O que pode o Sundarika fazer acontecer?
E o Payaga? E o Bahuka?
Eles não são capazes de purificar quem comete o mal,
um homem que tenha cometido atos brutais e cruéis.
Quem possui o coração puro tem sempre
a Festa da Primavera, o Dia Santo; [16]
quem age de forma justa, quem possui o coração puro,
conduz a sua virtude à perfeição.
É aqui, brâmane, que você deveria se banhar,
fazer de si mesmo um refúgio para todos os seres.
E se você não disser mentiras
nem causar o dano a seres vivos,
nem tomar o que não for dado,
com fé e livre da avareza,
que necessidade terá de ir até o Gaya?
Pois qualquer poço será o seu Gaya.”
21. Quando
isso foi dito o brâmane Sundarika Bharadvaja disse: “Magnífico, venerável
senhor! Magnífico, venerável senhor! O Abençoado esclareceu o Dhamma de
várias formas, como se tivesse colocado em pé o que estava de cabeça para
baixo, revelasse o que estava escondido, mostrasse o caminho para alguém que
estivesse perdido ou segurasse uma lâmpada no escuro para aqueles que possuem
visão pudessem ver as formas.
Eu busco refúgio no Abençoado, no Dhamma e na Sangha dos bhikkhus. Eu receberia
a admissão na vida santa sob o Abençoado e a admissão completa.” [17]
22. E o brâmane Sundarika Bharadvaja recebeu a
admissão na vida santa sob o Abençoado e ele recebeu a admissão completa como
bhikkhu.

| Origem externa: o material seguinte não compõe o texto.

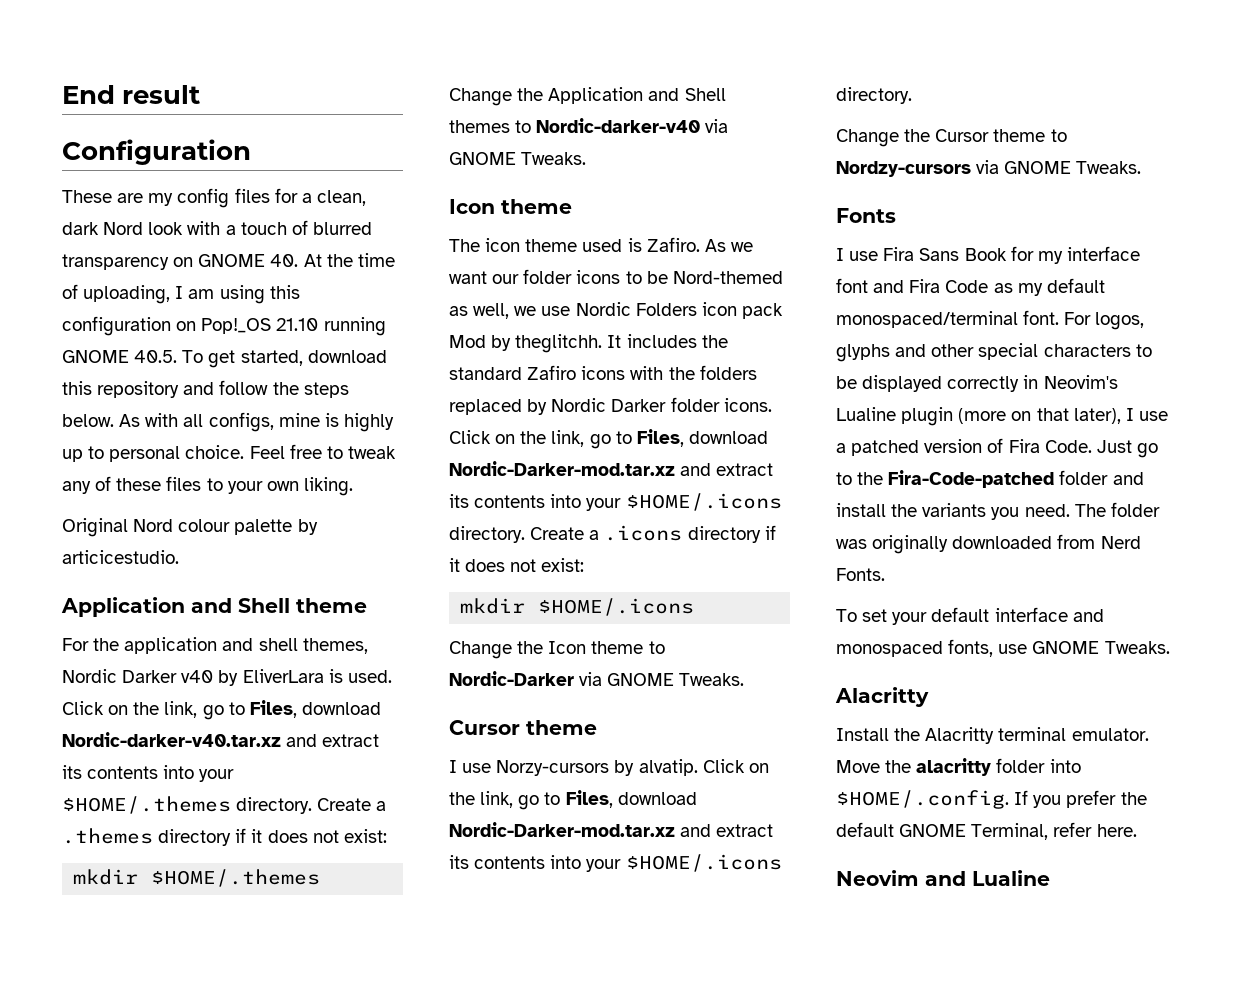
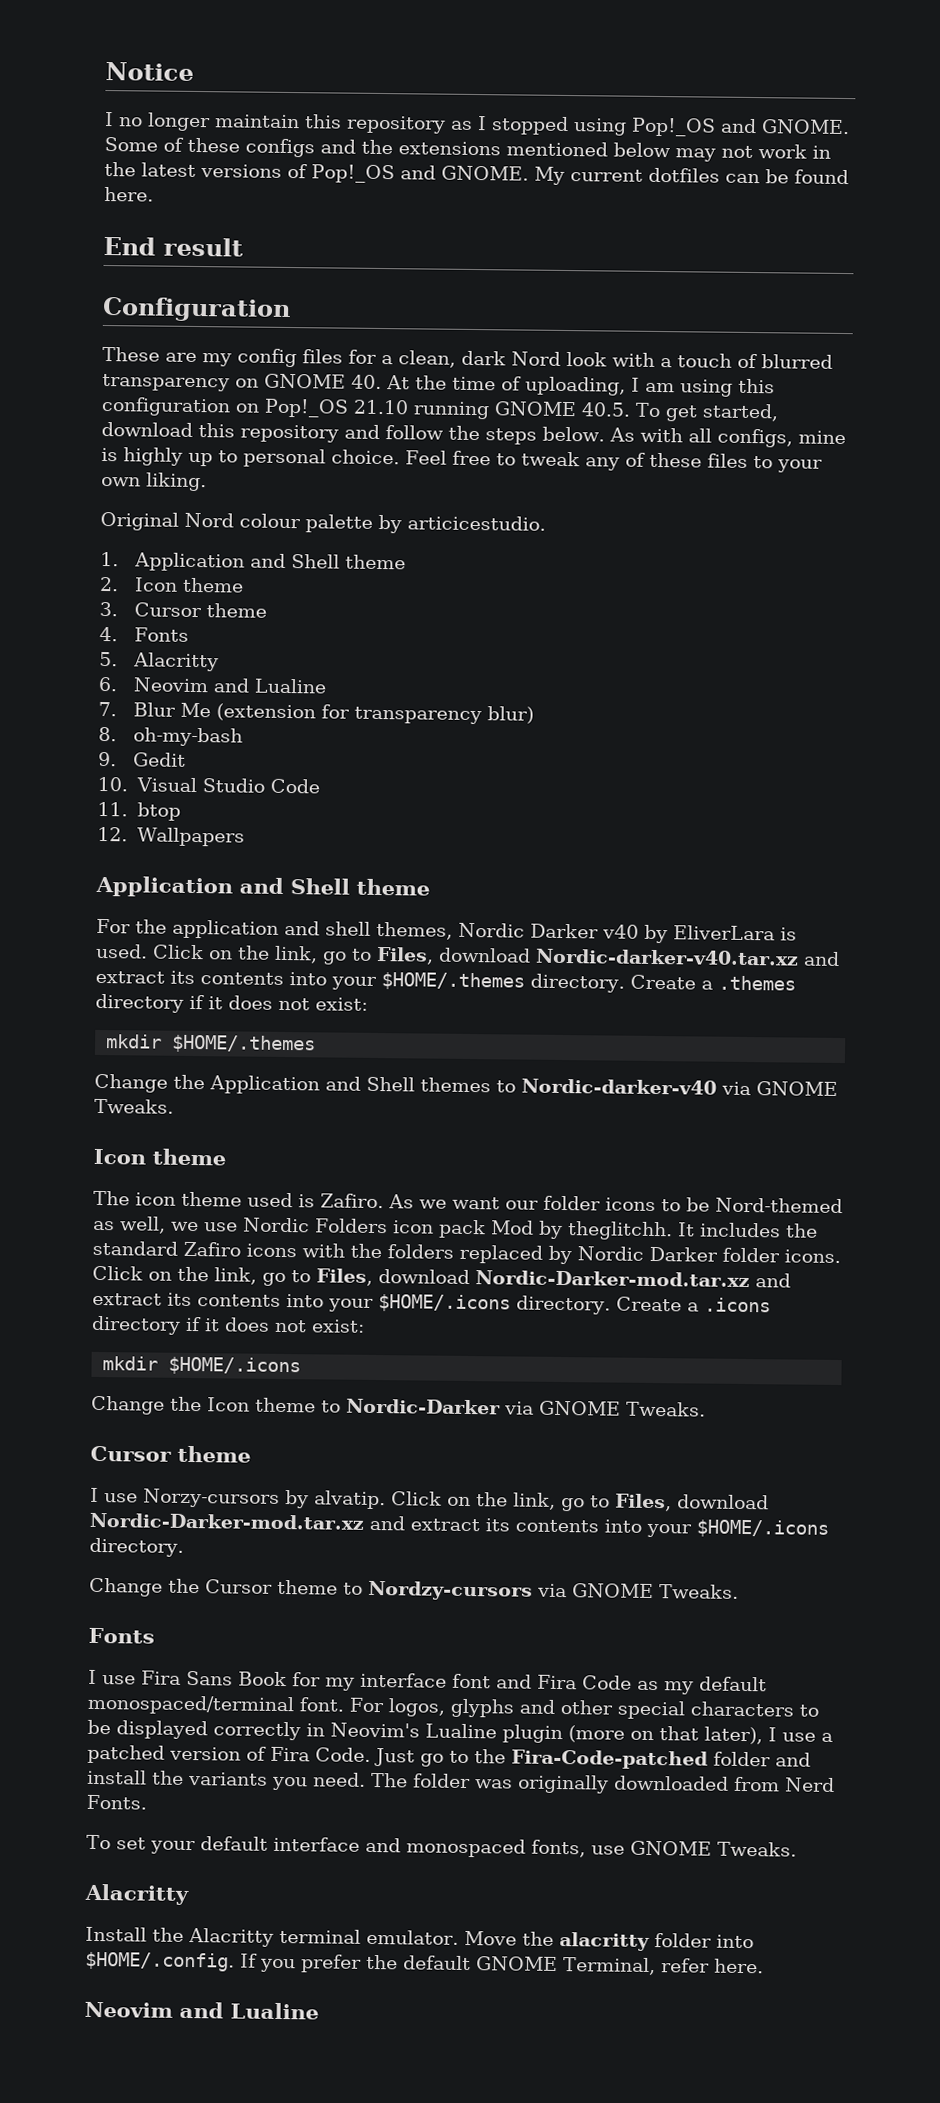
(62, 94) none -> [105,61,194,81] [104,111,850,137] [104,136,831,162] [104,161,849,185] [104,186,154,202] Notice // I no longer maintain this repository as I stopped using Pop!_OS and GNOME. Some of these configs and the extensions mentioned below may not work in the latest versions of Pop!_OS and GNOME. My current dotfiles can be found here. //
(179, 557) none -> [100,551,406,572] [99,576,244,593] [99,601,267,618] [99,626,189,642] [99,651,219,672] [98,676,327,694] [98,701,534,725] [98,726,243,747] [98,751,186,767] [97,776,320,794] [97,801,181,821] [97,826,246,847] // 1. Application and Shell theme // 2. Icon theme // 3. Cursor theme // 4. Fonts // 5. Alacritty // 6. Neovim and Lualine // 7. Blur Me (extension for transparency blur) // 8. oh-my-bash // 9. Gedit // 10. Visual Studio Code // 11. btop // 12. Wallpapers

Permanecendo só, isolado, diligente, ardente e decidido, em
pouco tempo, o venerável Bharadvaja
alcançou e permaneceu no objetivo supremo da vida santa pelo qual membros de um
clã deixam a vida em família pela vida santa, tendo conhecido e realizado por
si mesmo no aqui e agora. Ele soube: “O nascimento foi destruído, a vida santa
foi vivida, o que deveria ser feito foi feito, não há mais vir a ser a nenhum
estado.” E assim o venerável Bharadvaja
tornou-se mais um dos Arahants.
Notas:
[1]
Uma análise mais profunda deste sutta pode ser encontrada em The Simile of
the Cloth and The Discourse on Effacement por Nyanaponika Thera.[Retorna]
[2] Um destino infeliz (duggati) é o renascimento numa das
esferas de privação – inferno, reino animal e o reino dos fantasmas. Um destino
feliz (sugati), mencionado um pouco abaixo, é o renascimento num estado
superior, no mundo dos seres humanos ou nos mundos dos devas.[Retorna]
[3] Cittassa upakkilesa. A palavra upakkilesa é usada
algumas vezes com o sentido de imperfeições na meditação de
concentração, tal como no MN 128.27, 30; algumas
vezes com o sentido de imperfeições no insight, tal como no
Vsm XX. 105; e algumas vezes significando corrupções que surgem
à partir das três raízes prejudiciais – desejo, raiva e delusão – nessas formas
ou nos seus desdobramentos. Neste sutta é usado com esse terceiro significado. [Retorna]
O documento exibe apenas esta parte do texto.